When many think of epilepsy they think seizures, which in a nutshell, is exactly what the disease is about. The difference between the two is that seizures are a singular occurrence where as epilepsy is defined as two or more unprovoked seizures. There are just over forty different types of seizures in today’s world. Some of the earlier historical descriptions of the disease include Hippocrates describing it as “the sacred disease”, and Shakespeare defined it as “the falling disease”. Pharmaceutical medicine as well as surgical procedures have been options for treatments for awhile and continue to be used for many sufferers today. There are individual epileptic cases where these treatments just won’t work and finding an alternative elixir becomes a pursuit.
One breakthrough treatment, fitting for the technological age we live in, is called Responsive Neurostimulation System, or RNS. A Californian company named NeuroPace is responsible for the design and creation of this system. Over a thousand people in America have experienced major enhancements in their quality of life by allowing this technology to enter their brain. A neurostimulator is placed in a persons skull after the neurosurgeon positions the leads of this device at the source of the seizure. This instrument has been compared to cardiac pacemakers because it detects and delivers through electronic devices. Once the RNS device is properly implanted in a patients head, it is designed to progressively monitor brain activity. It is set up to identify and record patterns that can produce seizures. The system will administer short pulses of electricity that will disrupt the aberrant brain activity before a seizure develops. Patients also receive a 24 hour remote monitor with unique software that wirelessly compiles data from the implant, and relays it to a database. Physicians can then analyze information on each patients progress and seizure status. Responsive Neurostimulation System is the only medical device that is smart enough to react to what’s happening in a patients brain to stop seizures at their source. RNS serves as a milestone for the remedy of medically resistant epilepsy, rendering a substitution to surgery.

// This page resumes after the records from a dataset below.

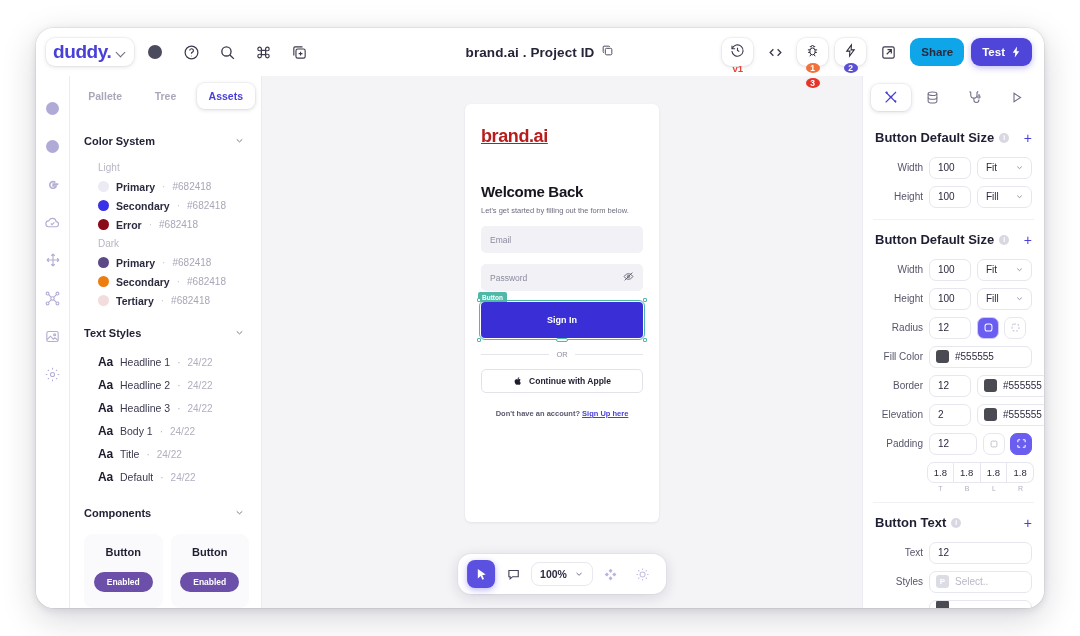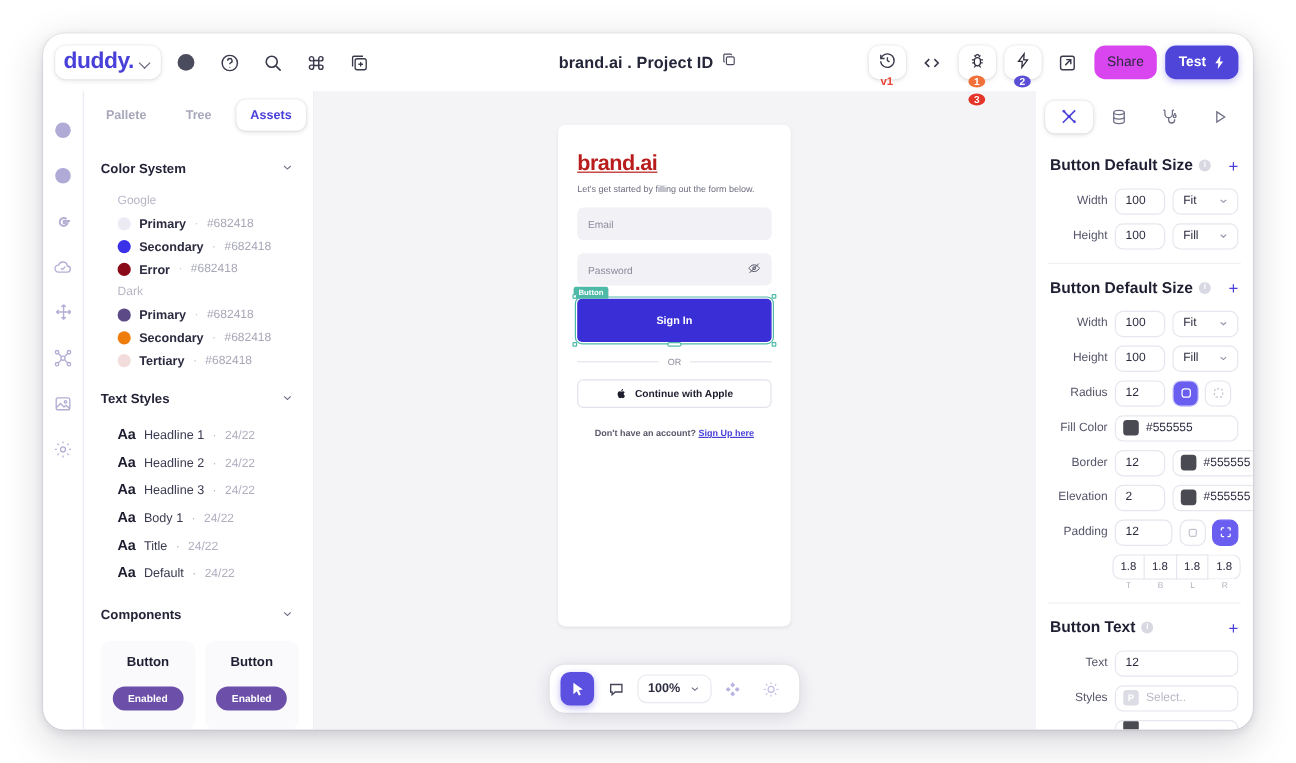--- a/index.html
+++ b/index.html
@@ -68,23 +68,23 @@
   .v1 { font-size: 9.5px; font-weight: 700; color: #ea4335; }
   .badge {
     width: 14px; height: 14px; border-radius: 50%;
     display: flex; align-items: center; justify-content: center;
     font-size: 8.5px; font-weight: 700; color: #fff;
   }
   .b-orange { background: #f2713a; }
   .b-red    { background: #e5342a; }
   .b-purple { background: #5b4fd6; }
   .sharebtn {
-    background: #d946ef; border-radius: 9px; height: 28px;
+    background: #0ea5e9; border-radius: 9px; height: 28px;
     display: flex; align-items: center; padding: 0 11px;
-    font-size: 11.5px; font-weight: 400; color: #2a2a3d;
+    font-size: 11.5px; font-weight: 700; color: #2a2a3d;
   }
   .testbtn {
     background: #4f46d9; border-radius: 9px; height: 28px;
     display: flex; align-items: center; gap: 4px; padding: 0 9px 0 11px;
     font-size: 11.5px; font-weight: 600; color: #fff;
     box-shadow: 0 2px 6px rgba(79,70,217,.35);
   }
 
   
   .body { flex: 1; display: flex; min-height: 0; }
@@ -468,21 +468,21 @@
 
         <div class="sec-head">
           <span class="st">Color System</span>
           <span class="cv">
             <svg width="11" height="11" viewBox="0 0 24 24" fill="none" stroke="currentColor" stroke-width="2">
                 <path d="M6 9.5 12 15l6-5.5"></path>
               </svg>
           </span>
         </div>
 
-        <div class="grouplabel">Google</div>
+        <div class="grouplabel">Light</div>
         <div class="crow">
           <span class="sw" style="background:#eceaf2"></span>
           <span class="nm">Primary</span>
           <span class="sep">·</span>
           <span class="hx">#682418</span>
         </div>
         <div class="crow">
           <span class="sw" style="background:#3a32e8"></span>
           <span class="nm">Secondary</span>
           <span class="sep">·</span>
@@ -579,20 +579,21 @@
             <div class="cl">Button</div>
             <div class="cb">Enabled</div>
           </div>
         </div>
       </div>
     </div>
 
     <div class="canvas">
       <div class="artboard">
         <div class="ab-logo">brand.ai</div>
+        <div class="ab-h">Welcome Back</div>
         <div class="ab-sub">Let's get started by filling out the form below.</div>
 
         <div class="ab-field">
           <span>Email</span>
         </div>
 
         <div class="ab-field">
           <span>Password</span>
           <span class="eye">
             <svg width="11" height="11" viewBox="0 0 24 24" fill="none" stroke="currentColor" stroke-width="1.8">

Another alternative for people with epilepsy that do not respond well to medicine or are ineligible for surgery is cannabis. Evidence from lab studies and small clinical studies propose that cannabidiol (CBD), a non-psychoactive compound of weed, will presumably be helpful in governing seizures. Organizing and managing studies can be challenging as researchers have confined admittance to marijuana due to federal regulations. Encounters of cannabis’s potentiality to alleviate seizures have been seen and talked about for over a century, but enthusiasm in medical marijuana has heightened in the last fifteen to twenty years. Scientists have begun to spotlight the budding benefits of CBD. Unlike tetrahydrocannabinol (THC), which has more of the crazy dreamy effects, CBD doesn’t really induce euphoric states nor cognitive impairment as much. Studies have shown that cannabidiol can act as an anticonvulsant as well as an antipsychotic effect for some. In general, about a third of the patients who have been involved in studies involving cannabidiol have had beneficial improvements. Typically the improvements are seen in the patients motor skills. Although its not for every case, some conclude that more testing and experimenting with different plant strains correlation to the different types of epileptic seizures may be rewarding.